A retired Chief of Police, Derek previously served as the Chief of the Federal Communications Commission’s Public Safety and Homeland Security Bureau. The first person in the nation to lead the Bureau, he was nominated by FCC Chairman Kevin J. Martin in 2007. There, Derek managed the bureau responsible for FCC activities pertaining to public safety, homeland security, emergency management and disaster preparedness, and represented the Commission on those issues before federal, state, and industry organizations. In his role at the Commission, he also served as the FCC Liaison to the White House Office of Homeland Security and was responsible for Continuity of Government (COG) and Continuity of Operations (COOP) within the FCC.
Previously serving as the Director of Public Safety and Chief of Police at the University of North Carolina at Chapel Hill, Derek reorganized the agency and implemented a department-wide community oriented policing philosophy which led to the reduction of Part-One crimes by 33% over four years.

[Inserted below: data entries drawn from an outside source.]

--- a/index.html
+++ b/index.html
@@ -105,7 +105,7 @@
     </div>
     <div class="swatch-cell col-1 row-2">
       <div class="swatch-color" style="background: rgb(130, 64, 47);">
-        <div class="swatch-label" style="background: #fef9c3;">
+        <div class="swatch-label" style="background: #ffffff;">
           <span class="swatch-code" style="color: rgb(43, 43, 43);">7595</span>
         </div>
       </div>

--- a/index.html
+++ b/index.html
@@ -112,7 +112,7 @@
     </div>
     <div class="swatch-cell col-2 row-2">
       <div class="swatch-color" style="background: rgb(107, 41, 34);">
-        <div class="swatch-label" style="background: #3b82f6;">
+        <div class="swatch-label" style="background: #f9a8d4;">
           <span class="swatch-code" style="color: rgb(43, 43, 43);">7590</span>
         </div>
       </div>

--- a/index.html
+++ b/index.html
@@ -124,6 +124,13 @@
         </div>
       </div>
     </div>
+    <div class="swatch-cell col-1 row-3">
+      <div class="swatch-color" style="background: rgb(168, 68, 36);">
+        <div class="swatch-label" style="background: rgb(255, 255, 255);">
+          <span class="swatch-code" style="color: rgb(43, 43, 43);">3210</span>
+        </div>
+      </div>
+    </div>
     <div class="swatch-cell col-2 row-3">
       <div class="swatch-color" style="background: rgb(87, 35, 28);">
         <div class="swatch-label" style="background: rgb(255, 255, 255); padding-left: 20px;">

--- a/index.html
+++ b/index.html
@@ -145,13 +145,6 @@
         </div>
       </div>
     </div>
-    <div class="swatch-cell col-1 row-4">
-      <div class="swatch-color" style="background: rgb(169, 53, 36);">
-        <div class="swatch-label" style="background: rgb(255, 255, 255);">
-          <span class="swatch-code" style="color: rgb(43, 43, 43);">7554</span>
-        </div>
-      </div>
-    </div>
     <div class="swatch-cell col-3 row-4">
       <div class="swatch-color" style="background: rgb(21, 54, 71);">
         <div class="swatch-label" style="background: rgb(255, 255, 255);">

The department was the recipient of the IACP/ITT Community Policing Award for populations of 20,000 to 50,000 in 2003. In the Chief’s capacity he commanded a department of approximately 300 full and part-time employees providing police, security, parking, transportation and emergency communications services to a university community of 45,000 persons that had more than a million visitors each year. As part of his portfolio, he also chaired a university committee that gained consensus on campus access that included funding for $85 million dollars in capital projects over five years.

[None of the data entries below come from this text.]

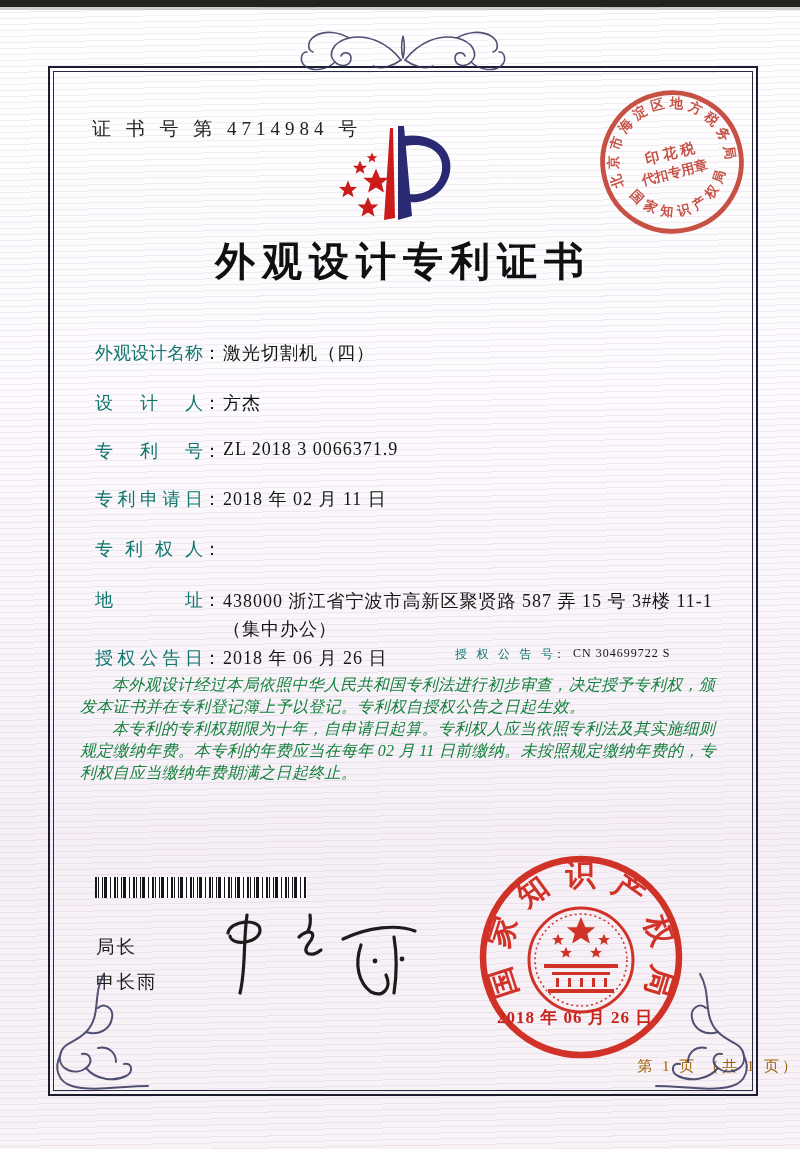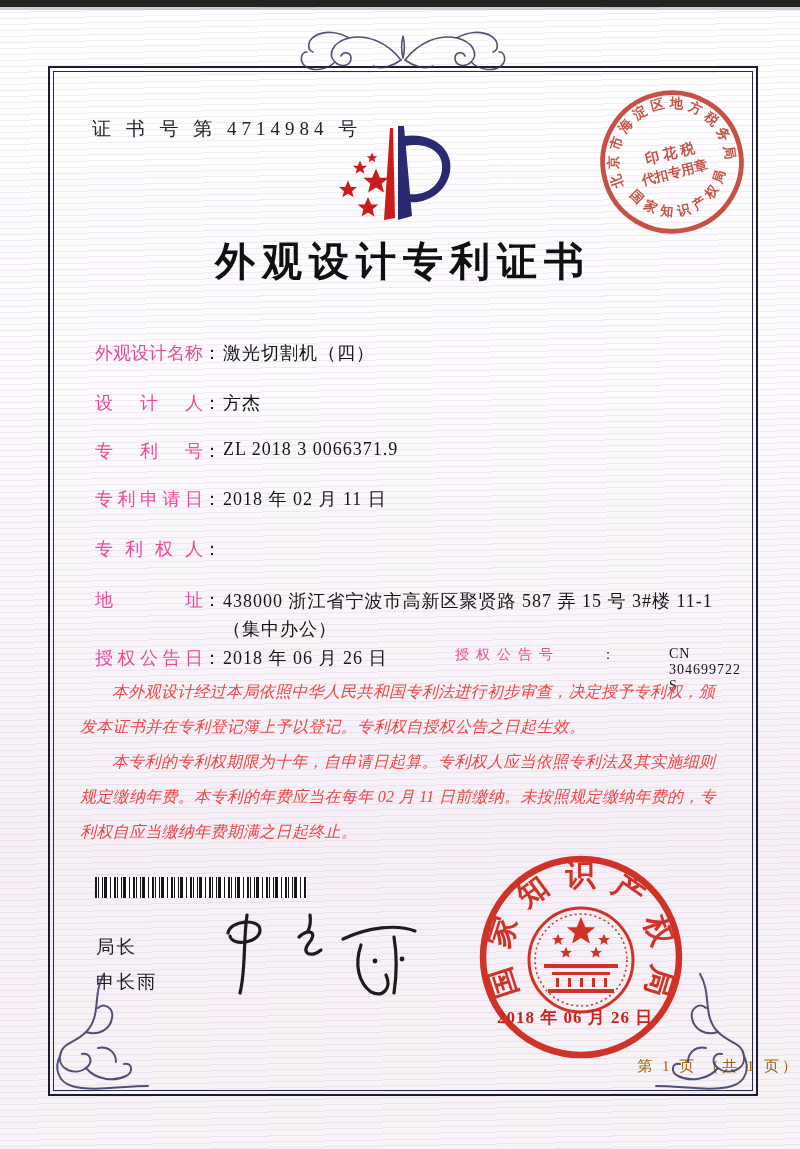--- a/index.html
+++ b/index.html
@@ -38,7 +38,7 @@
   .frow{position:absolute;display:flex;align-items:flex-start;font-size:18px;}
   .flabel{
     display:inline-block;width:108px;text-align:justify;text-align-last:justify;
-    flex:none;color:#ec4899;font-family:Liberation Mono, monospace;
+    flex:none;color:#0f766e;font-family:Liberation Mono, monospace;
   }
   .fcolon{flex:none;width:20px;}
   .fvalue{letter-spacing:1px;color:#141414;}

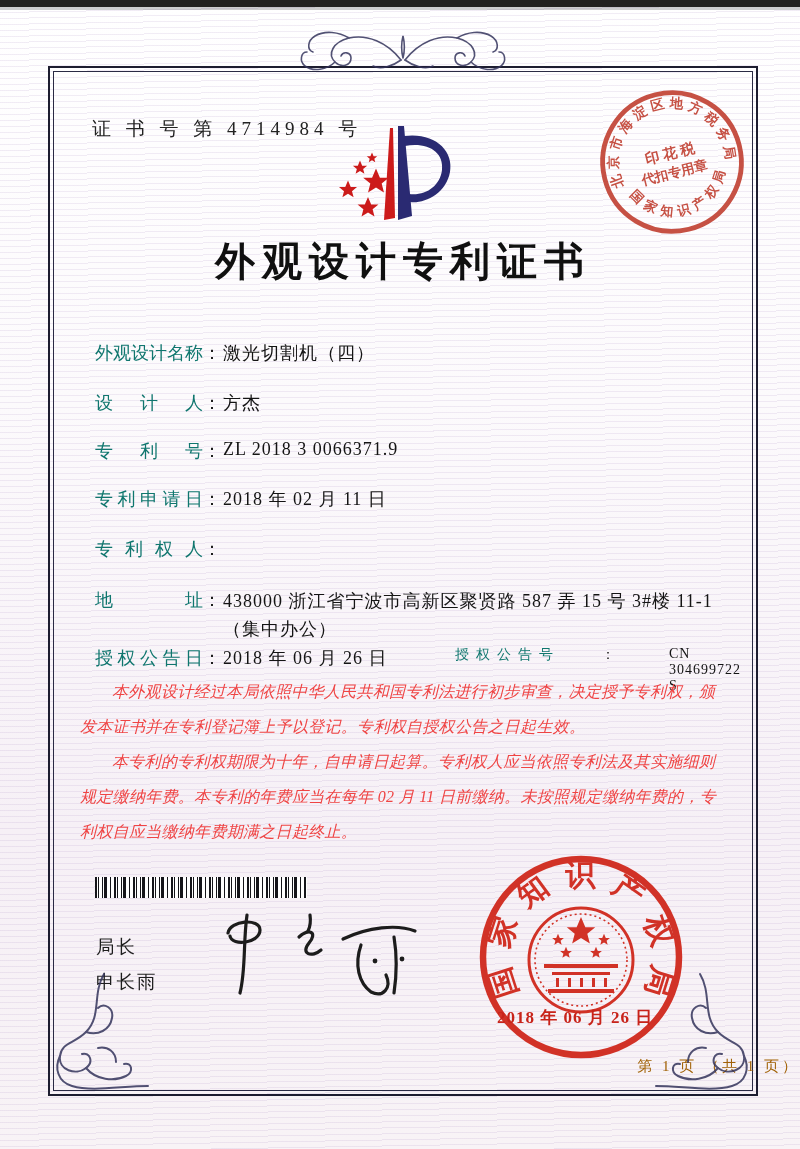--- a/index.html
+++ b/index.html
@@ -43,7 +43,7 @@
   .fcolon{flex:none;width:20px;}
   .fvalue{letter-spacing:1px;color:#141414;}
   .fvalue.addr{width:520px;line-height:1.55;}
-  .dualrow .rightpair{position:absolute;left:360px;top:0;display:flex;font-size:14px;gap:48px;}
+  .dualrow .rightpair{position:absolute;left:360px;top:0;display:flex;font-size:12px;}
   .dualrow .rightpair .flabel{width:98px;}
 
   .paras{

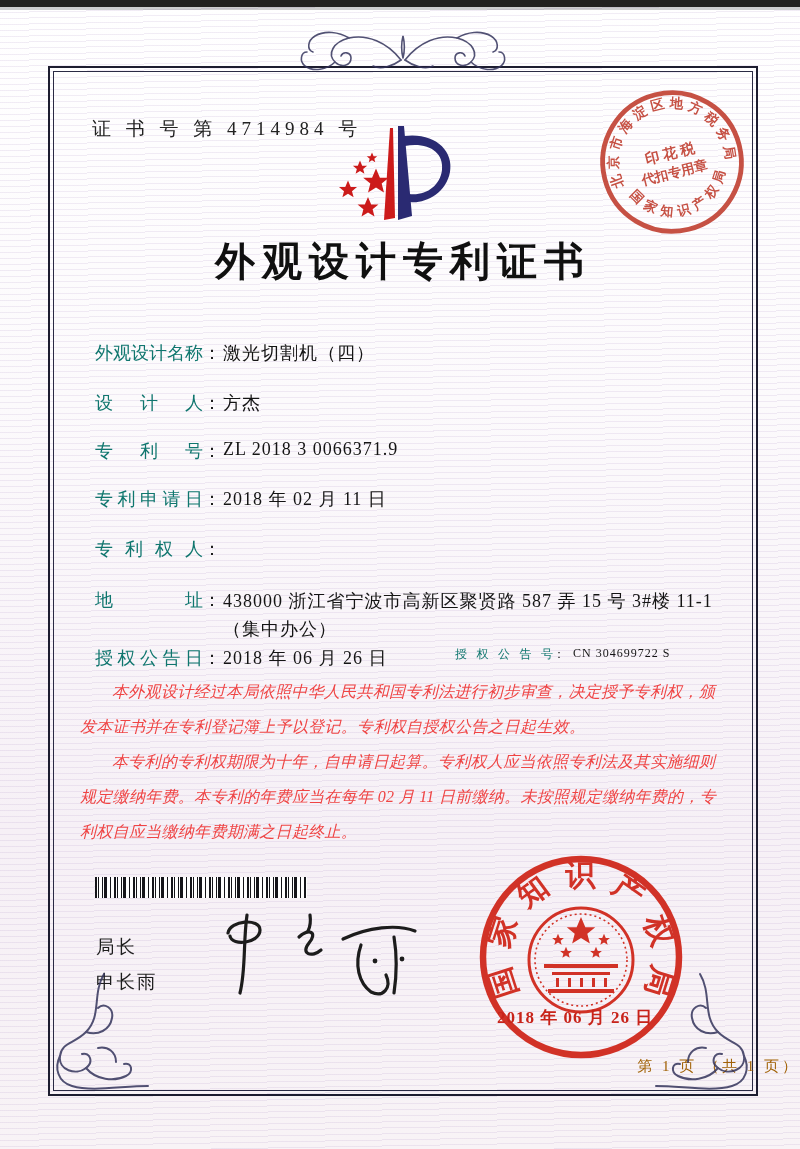--- a/index.html
+++ b/index.html
@@ -48,7 +48,7 @@
 
   .paras{
     position:absolute;left:80px;top:674px;width:650px;
-    font-size:16px;line-height:35px;font-style:italic;color:#ef4444;
+    font-size:16px;line-height:22px;font-style:italic;color:#15803d;
   }
   .paras p{margin:0;text-indent:2em;letter-spacing:.3px;}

Derek is a native of Lenoir NC and prior to becoming police chief at UNC – Chapel Hill; he worked 21 years at the Lenoir North Carolina Police Department. Beginning as a telecommunicator he ascended through the department ranks to become second in command holding the rank of Major over department operations. In Lenoir, Derek coordinated the day-to-day operations of a 64 employee police department that lowered the city’s crime rate by over 35% in three years from 1995 to 1997 resulting in the city’s lowest crime rate in fourteen years. During his tenure the police department received the first Governor’s Community Crime Prevention Award and won the Governor’s Award for Excellence in Community Oriented Policing two consecutive years.

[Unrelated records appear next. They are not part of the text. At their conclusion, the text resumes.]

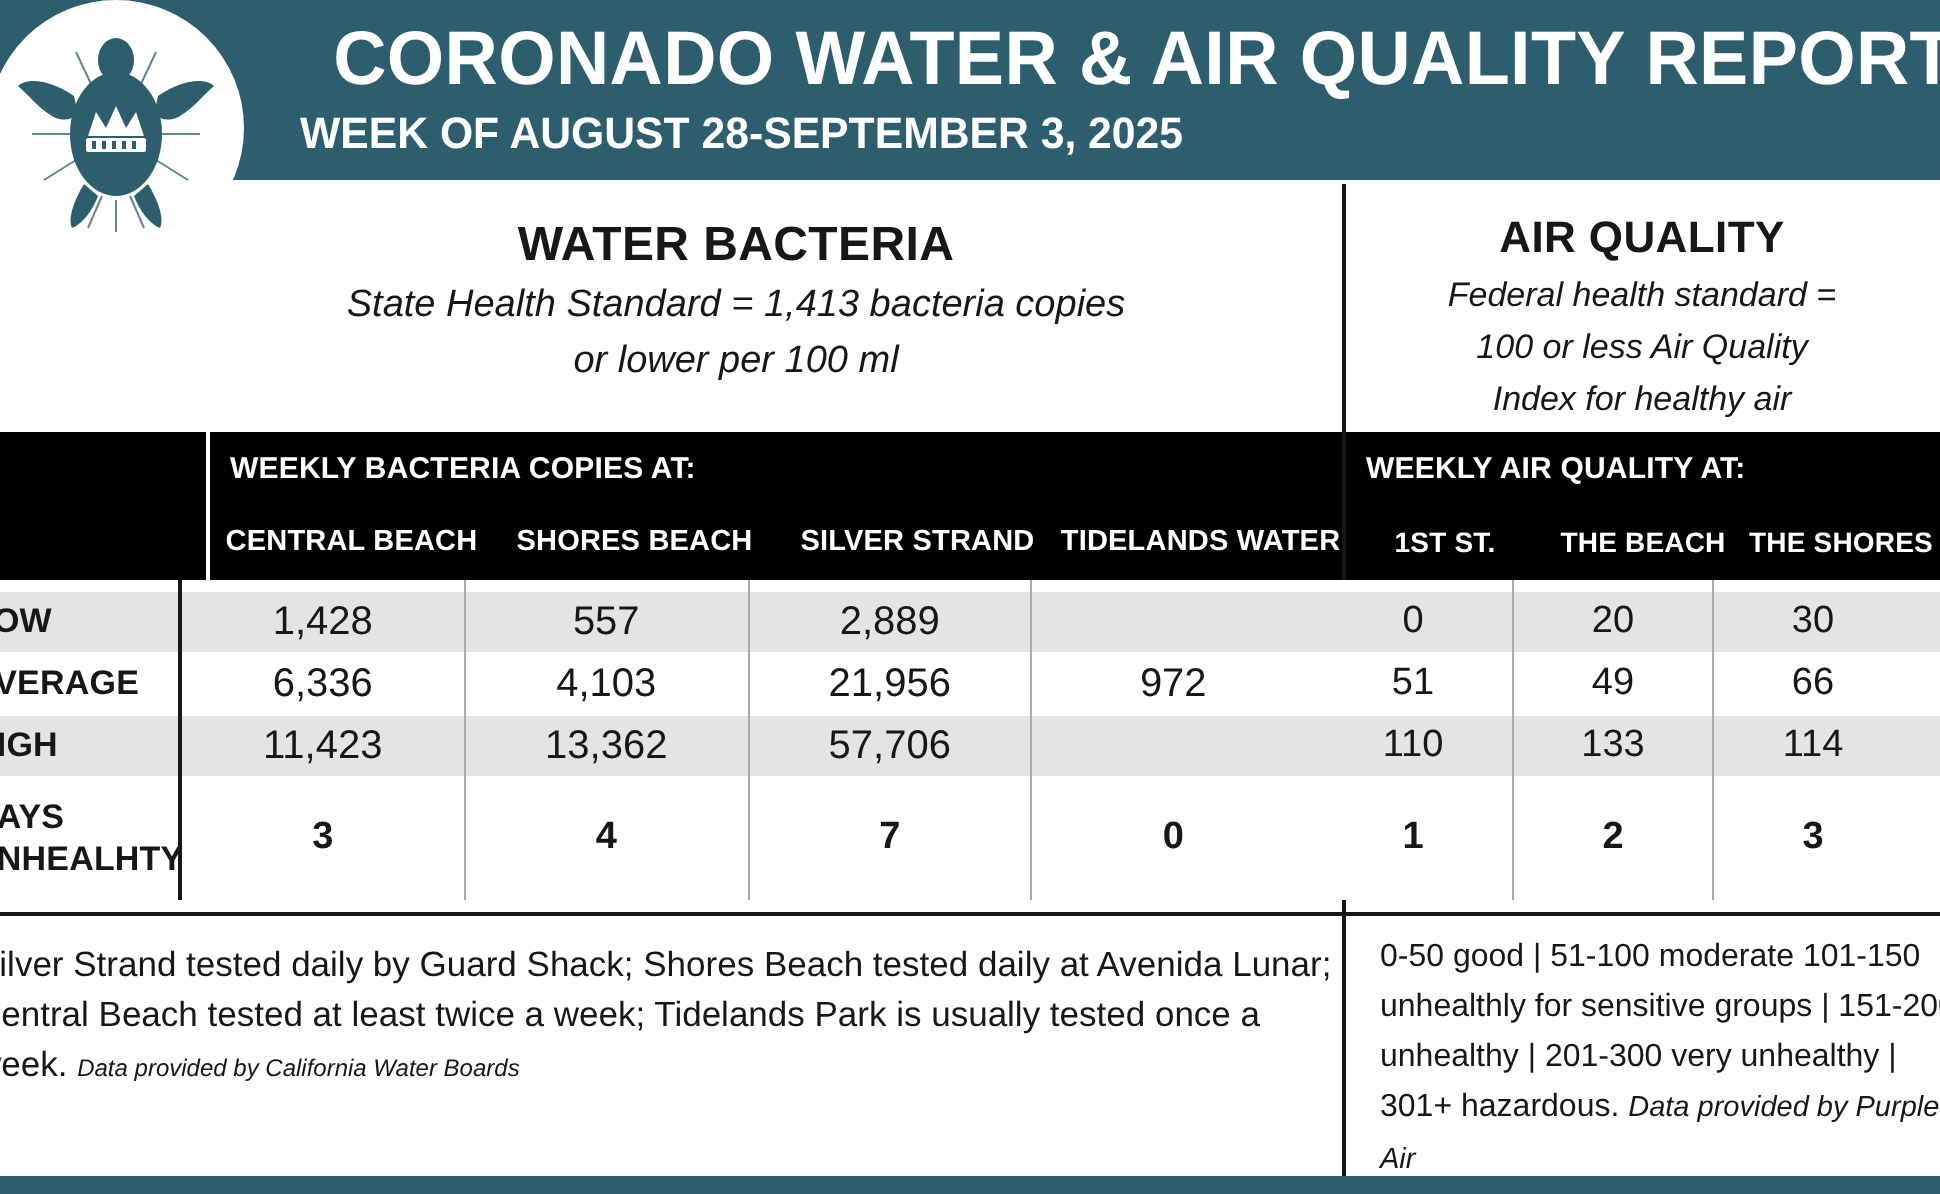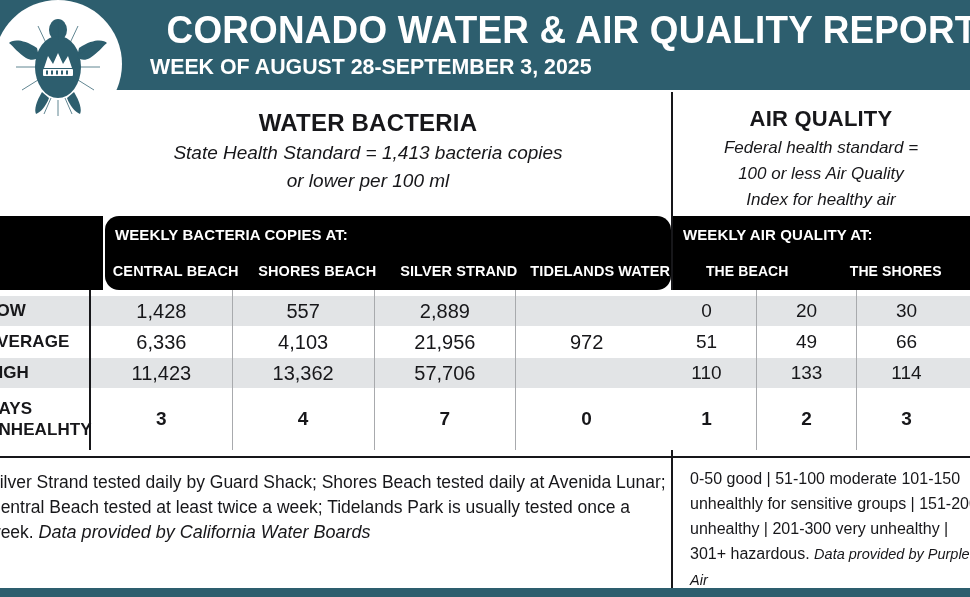--- a/index.html
+++ b/index.html
@@ -76,7 +76,7 @@
     position:absolute;top:0;height:74px;background:#000000;
   }
   .hdr-black.left-pad{left:0;width:103px;}
-  .hdr-black.bacteria{left:105px;width:566px;border-radius:14px;}
+  .hdr-black.bacteria{left:105px;width:566px;}
   .hdr-black.air{left:673px;width:297px;}
 
   .hdr-group{

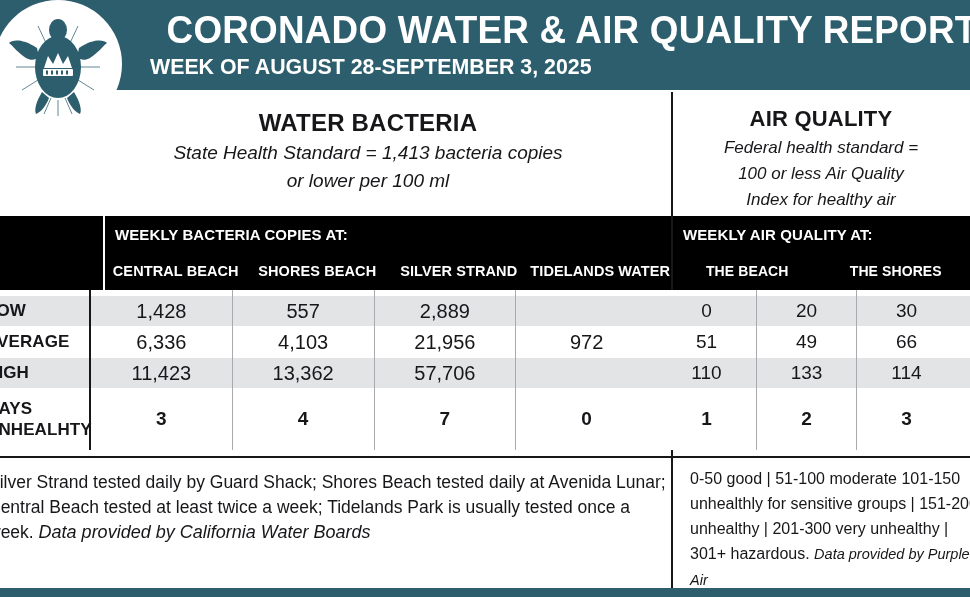--- a/index.html
+++ b/index.html
@@ -240,6 +240,7 @@
     <div class="hdr-black air">
       <div class="hdr-group">WEEKLY AIR QUALITY AT:</div>
       <div class="hdr-cols">
+        <div class="hdr-col">1ST ST.</div>
         <div class="hdr-col">THE BEACH</div>
         <div class="hdr-col">THE SHORES</div>
       </div>

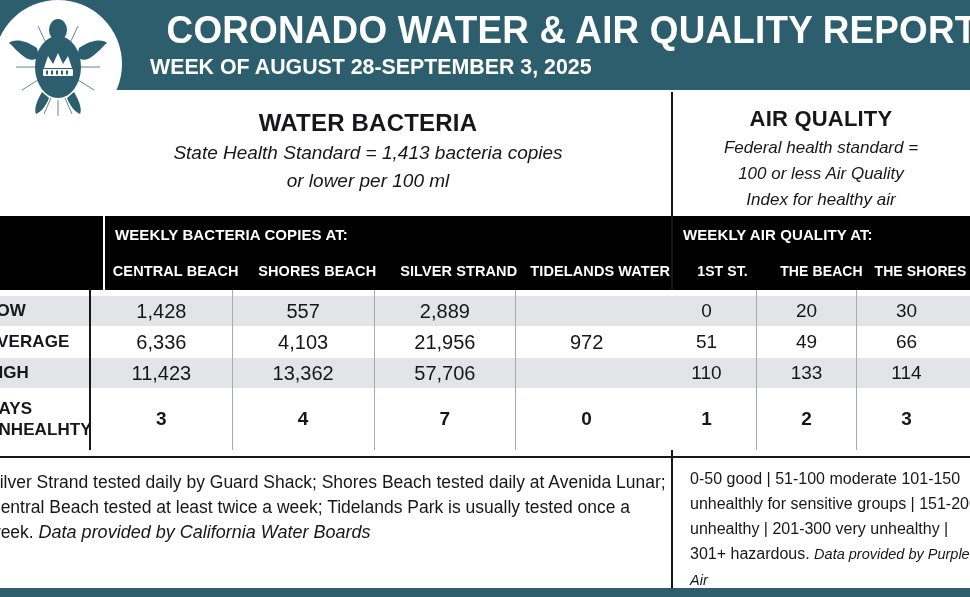--- a/index.html
+++ b/index.html
@@ -138,7 +138,7 @@
     position:absolute;left:-12px;top:470px;width:690px;
     font-size:17.5px;line-height:25px;
   }
-  .foot-left .src{font-style:italic;font-size:18px;margin-top:48px;}
+  .foot-left .src{font-style:italic;font-size:12px;margin-top:48px;}
   .foot-right{
     position:absolute;left:690px;top:466px;width:296px;
     font-size:16px;line-height:25px;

Derek served as a commissioner with the North Carolina Criminal Justice Education and Training Standards Commission where he served as Chair of the Education and Training Committee from 1999 until 2007. He is a life member of the North Carolina Police Executives Association and a life member of the International Association of Chiefs of Police.
He is a 1979 graduate of Western Piedmont Community College in Morganton, North Carolina with an associate degree in Police Science, a 1981 graduate of Gardner-Webb University with a bachelor’s degree in social science with a concentration in criminal justice, and a 1988 graduate of the University of South Carolina with a master’s degree in criminal justice. He attended numerous police leadership programs, graduating as a dean’s scholar from the Southern Police Institute at the University of Louisville in 1992 and graduating from the Police Executive Research Forum’s Senior Management Institute for Police in 2006.
Derek remains an avid student of all things Leadership and is excited to bring his success as a Public Safety Leader to help the first of the first responders, the dedicated professionals under the headset and their agencies achieve organizational excellence by improving culture, developing and promoting the best talent and hiring and retaining those dedicated to the noble profession of 9-1-1.